Charles Forbes René, comte de Montalembert, né le 15 avril 1810 à Londres, décédé le 13 mars 1870 à Paris, était un journaliste, historien et homme politique français. Pair de France en 1831, parlementaire des assemblées constituante et législative de la Deuxième République après la révolution de 1848, membre du Corps législatif du Second Empire, il était favorable à une monarchie constitutionnelle et libérale.

L'un des principaux théoriciens et défenseurs en France du catholicisme libéral, le comte de Montalembert défendit la liberté de la presse et la liberté d'association, soutint constamment les droits des nationalités opprimées et fut l'un des auteurs de la loi de 1850 sur la liberté de l'enseignement.

Biographie

modifier

Jeunesse et formation (1810-1830)

modifier

Un aristocrate doué

modifier

La famille de Montalembert, originaire de l'Angoumois, pouvait faire remonter sa généalogie jusqu'au XIIIe siècle ; des chartes permettaient d'aller encore deux siècles plus haut. La tradition familiale était celle de la carrière des armes, dans laquelle s'étaient illustrés la plupart des ancêtres de Charles de Montalembert, notamment, au XVIIIe siècle, le marquis de Montalembert, général et ingénieur français, son grand-oncle.

Pendant la Révolution, le père de Charles de Montalembert, Marc René de Montalembert, s'exile en 1792 sous la Terreur, et combat aux côtés des royalistes émigrés dans l'armée de Condé, puis dans la cavalerie britannique. En 1808, il épouse Elise Rosée Forbes, fille de James Forbes, explorateur en Inde et en Afrique, savant et artiste, issu d'une vieille famille protestante écossaise. Le 15 avril 1810, leur fils aîné, Charles, naît à Londres. Jusqu'en 1819, il est élevé en Angleterre, à Stanmore par son grand-père maternel.

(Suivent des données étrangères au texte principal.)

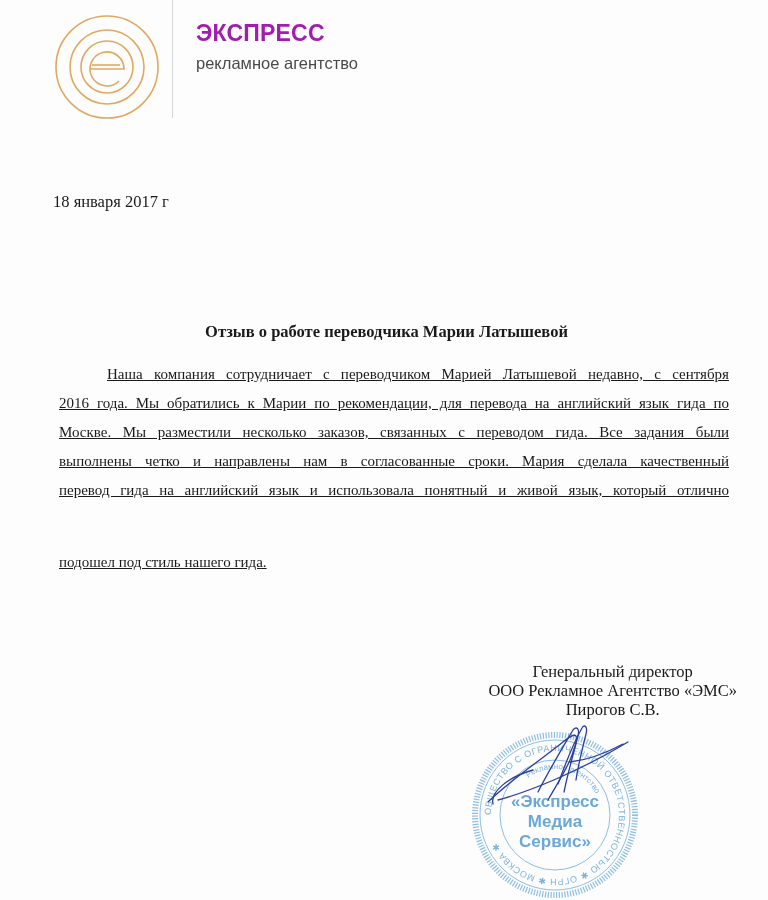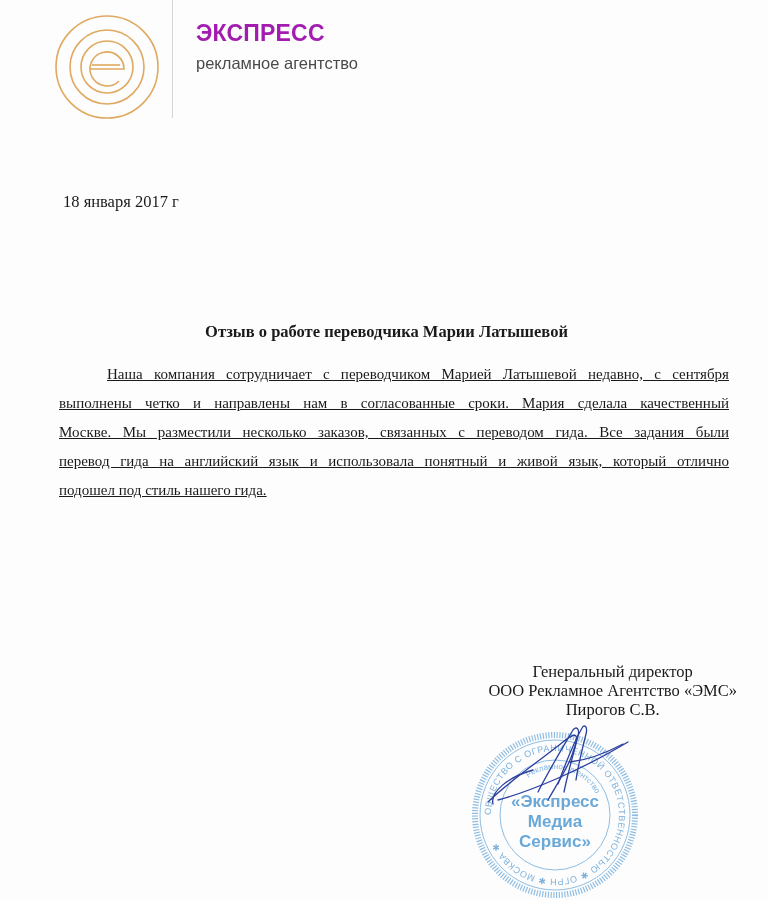--- a/index.html
+++ b/index.html
@@ -12,31 +12,31 @@
   }
   .letterhead { position: absolute; left: 0; top: 0; width: 768px; height: 130px; }
   .logo-mark { position: absolute; left: 52px; top: 12px; width: 110px; height: 110px; }
   .divider { position: absolute; left: 172px; top: 0; width: 1px; height: 118px; background: #d6d6d6; }
   .brand { position: absolute; left: 196px; top: 20px; font-family: "Liberation Sans", sans-serif; }
   .brand-line1, .brand-line2 {
     font-weight: bold; font-size: 23px; line-height: 27px; color: #a21caf; letter-spacing: 0.2px;
   }
   .brand-sub { font-size: 16.5px; color: #4a4a4a; margin-top: 6px; line-height: 20px; }
 
-  .date { position: absolute; left: 63px; top: 192px; font-size: 16.5px; }
+  .date { position: absolute; left: 53px; top: 192px; font-size: 16.5px; }
 
   .title {
     position: absolute; left: 0; width: 768px; top: 322px; text-align: center;
     font-weight: bold; font-size: 16.5px; padding-left: 5px; box-sizing: border-box;
   }
 
   .body-text { position: absolute; left: 59px; top: 360px; width: 670px; font-size: 15px; text-decoration: underline; }
   .line { height: 29px; line-height: 29px; white-space: nowrap; text-align: justify; text-align-last: justify; }
   .line.first { padding-left: 48px; }
-  .line.last { text-align-last: left; }
+  .line.last { text-align-last: left; margin-top: 43px; }
 
   .signature { position: absolute; right: 31px; top: 662px; text-align: center; font-size: 16.5px; line-height: 19px; }
 
   .stamp { position: absolute; left: 470px; top: 730px; width: 170px; height: 170px; }
   .stamp-text { font-family: "Liberation Sans", sans-serif; }
   .autograph { position: absolute; left: 478px; top: 722px; width: 160px; height: 90px; }
 </style>
 </head>
 <body>
 
@@ -56,22 +56,23 @@
     <div class="brand-sub">рекламное агентство</div>
   </div>
 </div>
 
 <div class="date">18 января 2017 г</div>
 
 <div class="title">Отзыв о работе переводчика Марии Латышевой</div>
 
 <div class="body-text">
   <div class="line first">Наша компания сотрудничает с переводчиком Марией Латышевой недавно, с сентября</div>
+  <div class="line">2016 года. Мы обратились к Марии по рекомендации, для перевода на английский язык гида по</div>
+  <div class="line">Москве. Мы разместили несколько заказов, связанных с переводом гида. Все задания были</div>
   <div class="line">выполнены четко и направлены нам в согласованные сроки. Мария сделала качественный</div>
-  <div class="line">Москве. Мы разместили несколько заказов, связанных с переводом гида. Все задания были</div>
   <div class="line">перевод гида на английский язык и использовала понятный и живой язык, который отлично</div>
   <div class="line last">подошел под стиль нашего гида.</div>
 </div>
 
 <div class="signature">
   <div>Генеральный директор</div>
   <div>ООО Рекламное Агентство «ЭМС»</div>
   <div>Пирогов С.В.</div>
 </div>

Après la chute de l'Empire, en 1814, le comte de Montalembert rentre en France aux côtés du roi Louis XVIII. En 1816, il est nommé ministre plénipotentiaire à Stuttgart, puis, à partir de 1820, siège à la Chambre des pairs, à Paris. Son fils poursuit ses études à Paris, d'abord au lycée Bourbon, puis, à partir de 1826, à l'institution Sainte-Barbe, rue des Postes (collège Rollin). Étudiant zélé et d'une grande précocité intellectuelle, marqué par l'exemple du système politique britannique, Charles de Montalembert développe alors des idées politiques libérales. Parallèlement, la conversion de sa mère au catholicisme en 1822 renforce sa foi religieuse.

Ses études ne l'empêchent pas de développer un cercle important de relations intellectuelles et mondaines : le jeune homme fréquente alors le salon de Madame de Davidoff, celui de Delphine Gay, assiste aux cours du philosophe Victor Cousin, avec qui il se lie d’amitié, de même qu’avec François Rio, professeur d'histoire à Louis-le-Grand. Mais ses amis les plus proches sont alors Léon Cornudet, futur conseiller d'État, et Gustave Lemarcis, qu'il a rencontré en septembre 1827 au château de la Roche-Guyon, où il séjournait chez l'abbé-duc de Rohan.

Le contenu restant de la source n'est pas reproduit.